Provided data:
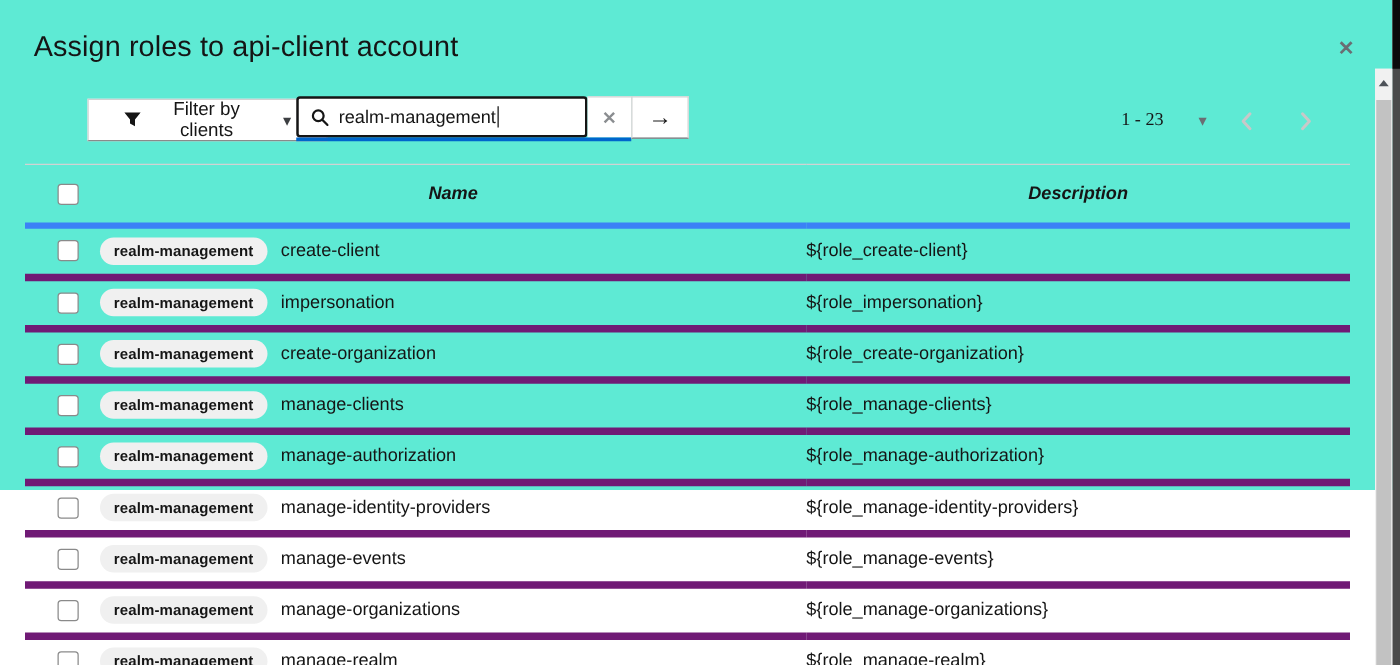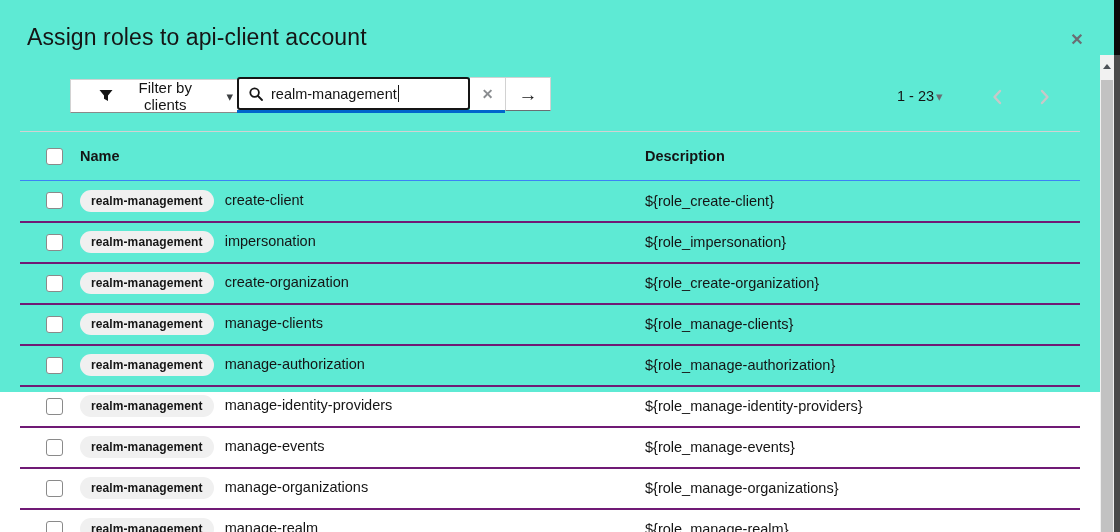--- a/index.html
+++ b/index.html
@@ -41,39 +41,39 @@
                border-top:1px solid #d2d2d2; cursor:pointer; display:flex; align-items:center; justify-content:center; }
   .clear-btn span { font-size:14px; font-weight:700; color:#8a8d90; line-height:1; }
   .focus-underline { position:absolute; left:237px; top:110px; width:268px; height:3px; background:#0066cc; }
   .submit-btn { position:absolute; left:505px; top:77px; width:46px; height:34px; background:#fff;
                 border:1px solid #d2d2d2; border-bottom-color:#6a6e73; cursor:pointer;
                 display:flex; align-items:center; justify-content:center; }
   .submit-btn span { font-size:19px; font-weight:700; color:#151515; line-height:1; }
 
   
   .range-toggle { position:absolute; left:897px; top:84px; height:24px; background:none; border:none; cursor:pointer;
-                  display:flex; align-items:center; gap:2px; font-size:14.5px; color:#151515;
-                  font-family:Liberation Sans, sans-serif;justify-content:center; }
+                  display:flex; align-items:center; gap:28px; font-size:14.5px; color:#151515;
+                  font-family:Liberation Serif, serif;justify-content:center; }
   .range-toggle .caret { color:#6a6e73; }
   .page-nav { position:absolute; top:82px; width:36px; height:30px; background:none; border:none; cursor:default;
               display:flex; align-items:center; justify-content:center; }
   .page-nav.prev { left:979px; }
   .page-nav.next { left:1027px; }
   .page-nav svg { display:block; }
 
   
   .roles-table { position:absolute; left:20px; top:131px; width:1060px; border-collapse:collapse; table-layout:fixed; }
   .roles-table col.c-check { width:44px; }
   .roles-table col.c-name  { width:581px; }
   .roles-table col.c-desc  { width:435px; }
   .roles-table thead tr { height:49px; }
-  .roles-table thead th { border-top:1px solid #d2d2d2; border-bottom:1px solid #3b82f6;
-                          text-align:left; font-size:14.5px; font-weight:700; color:#151515; vertical-align:middle; }
+  .roles-table thead th { border-top:1px solid #d2d2d2; border-bottom:5px solid #3b82f6;
+                          text-align:center; font-size:14.5px; font-weight:700; color:#151515; vertical-align:middle;font-style:italic; }
   .roles-table thead th.h-name { padding-left:16px; }
-  .roles-table tbody tr { height:41px; border-bottom:2px solid #701a75; }
+  .roles-table tbody tr { height:41px; border-bottom:6px solid #701a75; }
   .roles-table td { vertical-align:middle; font-size:14.5px; color:#151515; }
   .roles-table td.name-col { padding-left:16px; }
   .checkbox { width:17px; height:17px; background:#fff; border:1px solid #8a8a8a; border-radius:3px; margin-left:26px; cursor:pointer; }
   .chip { display:inline-block; background:#f0f0f0; border-radius:30px; padding:4px 11px;
           font-size:12px; font-weight:600; color:#151515; letter-spacing:0.1px; }
   .role-name { margin-left:7px; }
 
   
   .scrollbar { position:absolute; left:1100px; top:55px; width:14px; height:477px; background:#f1f1f1; z-index:4; }
   .sb-btn { width:14px; height:22px; background:#f1f1f1; display:flex; align-items:center; justify-content:center; }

Work instructions:
Every line from the top of the material above through the line with "font-size:14px; font-weight:700; color:#8a8d90;" should be duplicated exactly, please; leave out the pictures.

Output for this exercise:
--- a/index.html
+++ b/index.html
@@ -41,39 +41,39 @@
                border-top:1px solid #d2d2d2; cursor:pointer; display:flex; align-items:center; justify-content:center; }
   .clear-btn span { font-size:14px; font-weight:700; color:#8a8d90; line-height:1; }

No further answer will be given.